Широкое рябоватое лицо, открытые с суровинкой глаза, сбитая набок густая борода и такие же усы, не тронутые еще сединой, курносый не по комплекции нос, который никак не мирился с неожиданной скупостью природы, во всем прочем щедро наделившей Остапа, - все это приходило в движение, подмигивало, расплывалось в широкую улыбку.
- Ах, боже мой, да садись же, дай я хоть погляжу на тебя, какая ты стала! Да как бы ненароком не сглазить! Растешь ты, как та молодая березка, аж душа радуется… Вот кабы мать жива была, не натешилась бы…
Хмурилось на мгновенье лицо, рука привычным движением вытаскивала из кармана кисет с табаком, но, вдруг спохватившись и ударив широкими ладонями по коленям, Остап поднимался, воскликнув с притворным отчаянием:
- Вот беда, совсем память отшибло! Девчина устала с дороги, девчина нивесть когда что во рту имела, а я тут ей зубы заговариваю… Прости уж меня, старика!

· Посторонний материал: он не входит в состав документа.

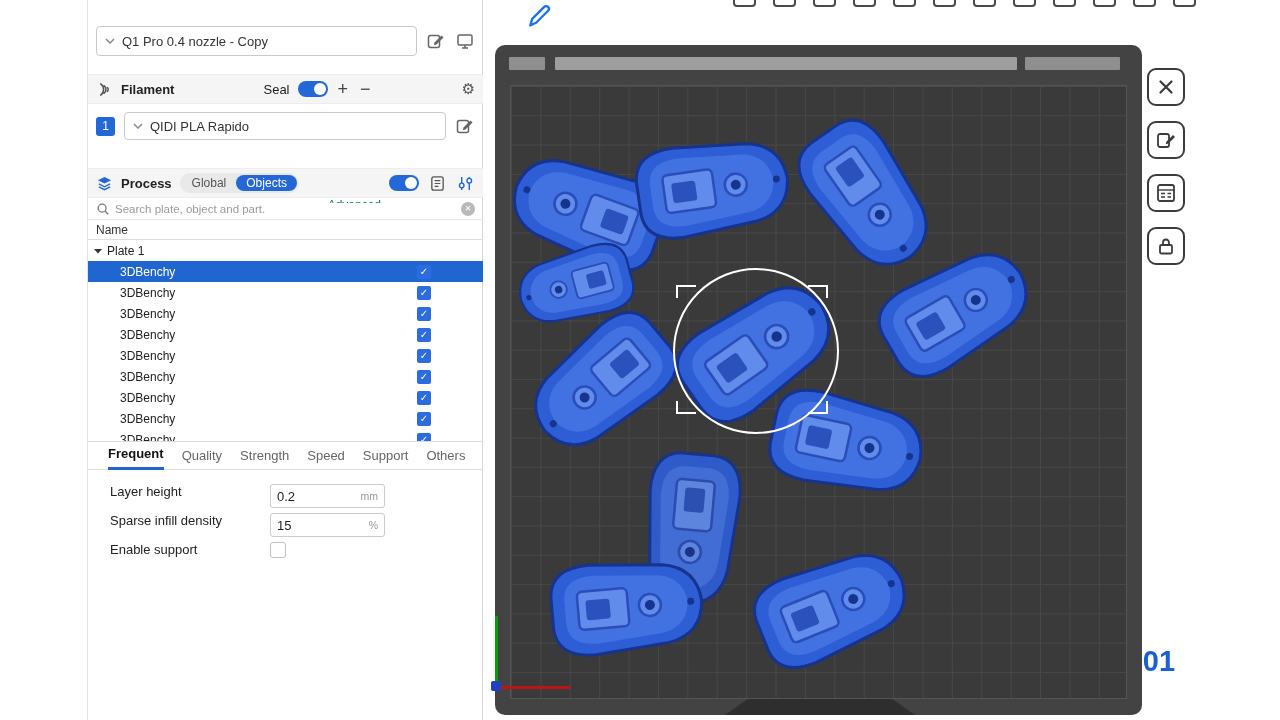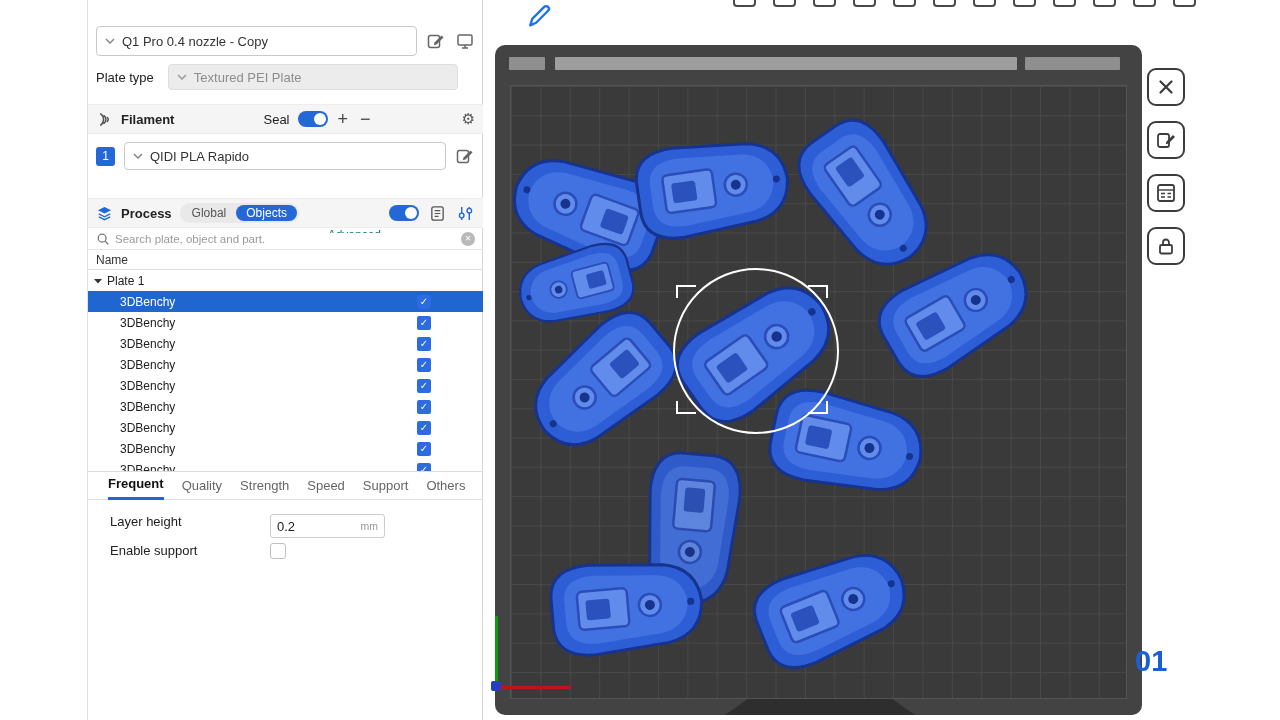"Plate type" div.plate-row { html: <div> <span>Plate type</span> <div> <svg> <polyline></polyline> </svg> <span>Textured PEI Plate</span> </div> </div> -> none }
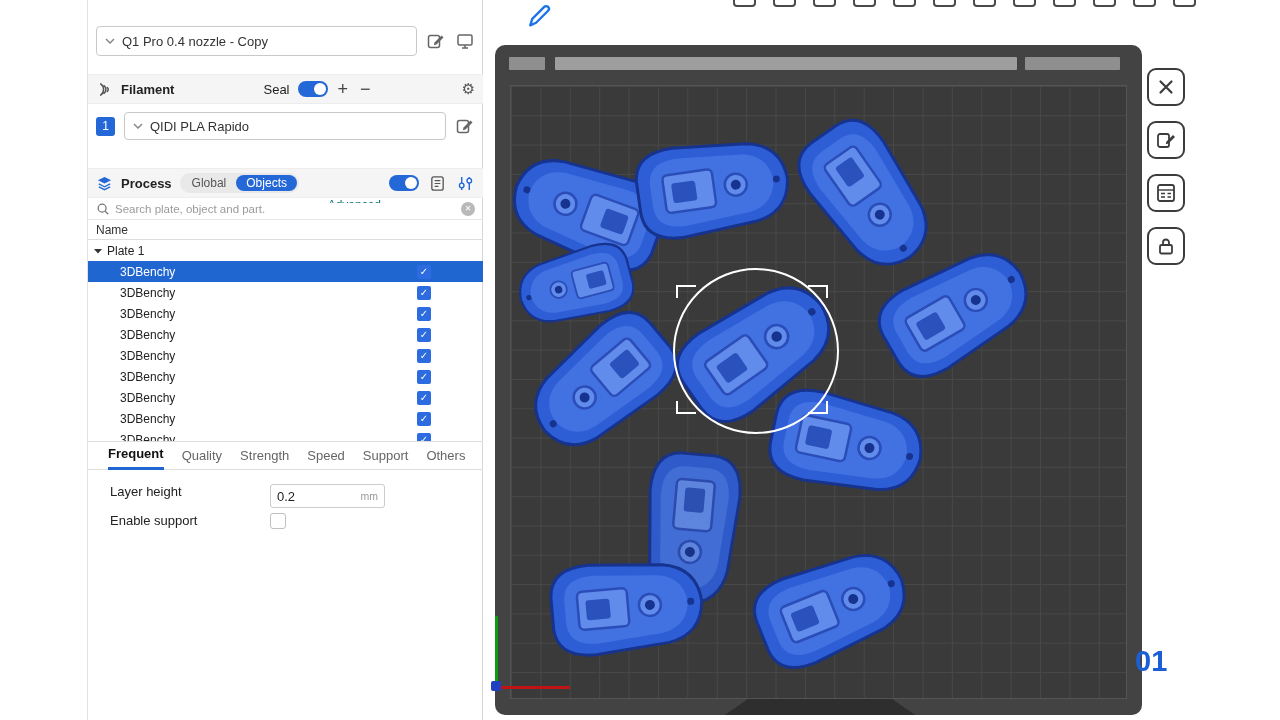"Sparse infill density" div.prow { html: none -> <div> <span>Sparse infill density</span> <div> <input> <span>%</span> </div> </div> }
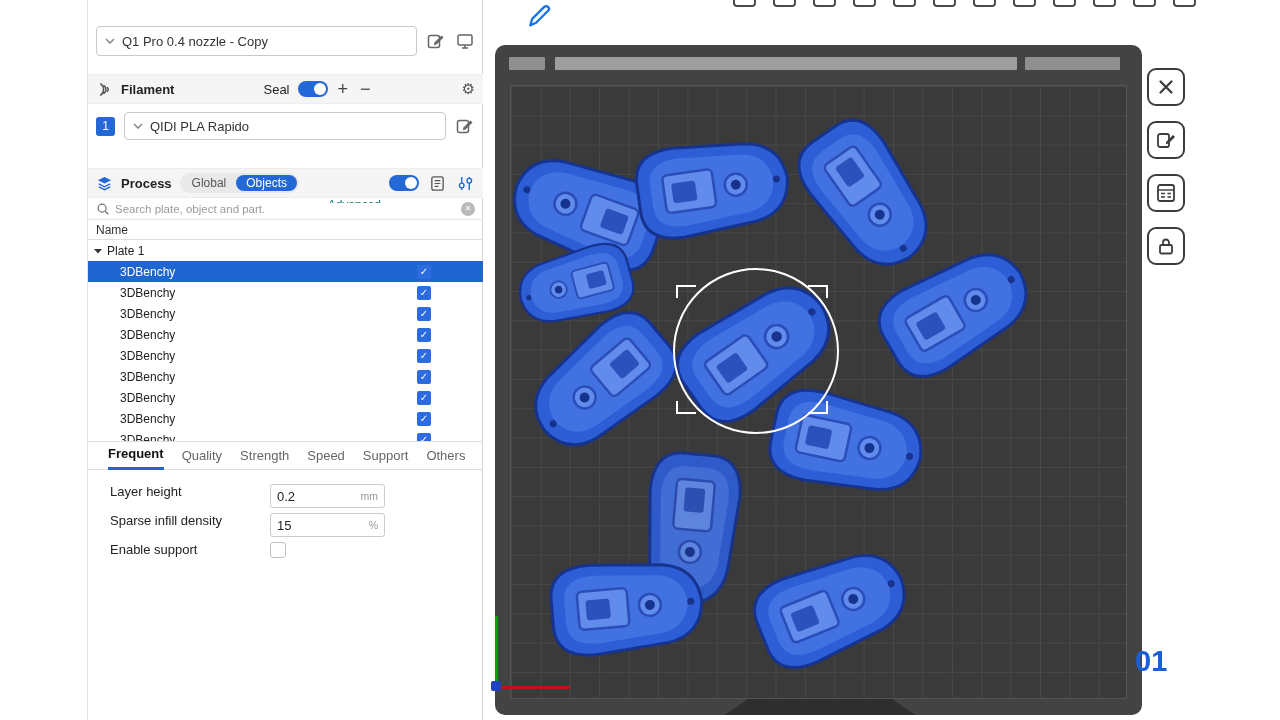"01" .plate-num { text-align: none -> center }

Он бросался к камельку, раздувал огонь, совал туда старую сковороду.
- Я тебя поправлю в один момент! Вас там, должно быть, по звонку кормят… Да что этот городской харч! Он, может, и деликатный, но сытости в нем нету… А у нас, слава богу, еда в самый раз! Оно как шкварками вволю заправишься, тогда и топором в охотку намахаешься и любой кряж свалишь! А шкварки, слава богу, не переводятся еще от самого рождества, да вон еще трое поросят по двору бегают…
Надя отбирала у него и сковороду и все прочие причандалы, и принималась сама хозяйничать.
- Как же вы, тата, сами, когда я в хате..
- Ты же гостья у меня…
Но тут же сдавался и, вспомнив что-то, с видом заговорщика выходил в сенцы и торжественно нес оттуда бутылку красного вина.
- Перед самым маем купил… Кооперативщик наш говорил: возьми да возьми! Мне-то оно без надобности, ну, а девчатам губы посластить оно в самый раз, все равно, как раньше причастие у попа… Так для тебя, можно сказать, специально!
- Да, татусю, охота вам деньги швырять на такие глупости.
- Какие там деньги! Тем ли мы живем!
Они говорили о разных делах, больше о мелочах, как всегда бывает при встрече. Расспрашивая о колхозе, о соседях, она словно нечаянно спрашивала:
- А как Заслонова живет? - и краснела.
- Заслонова! Гм… Ничего! Намедни видел его на станции… Сына ее, Костю. Спрашивал про тебя… Когда, говорит, Надежда Остаповна приедет? Это про тебя, значит… В большие начальники выходит он… Неплохой хлопец, умная голова. Я, можно сказать… Да я ничего…
Надя еще больше краснела, не выдержав многозначительного и в то же время иронического взгляда отца.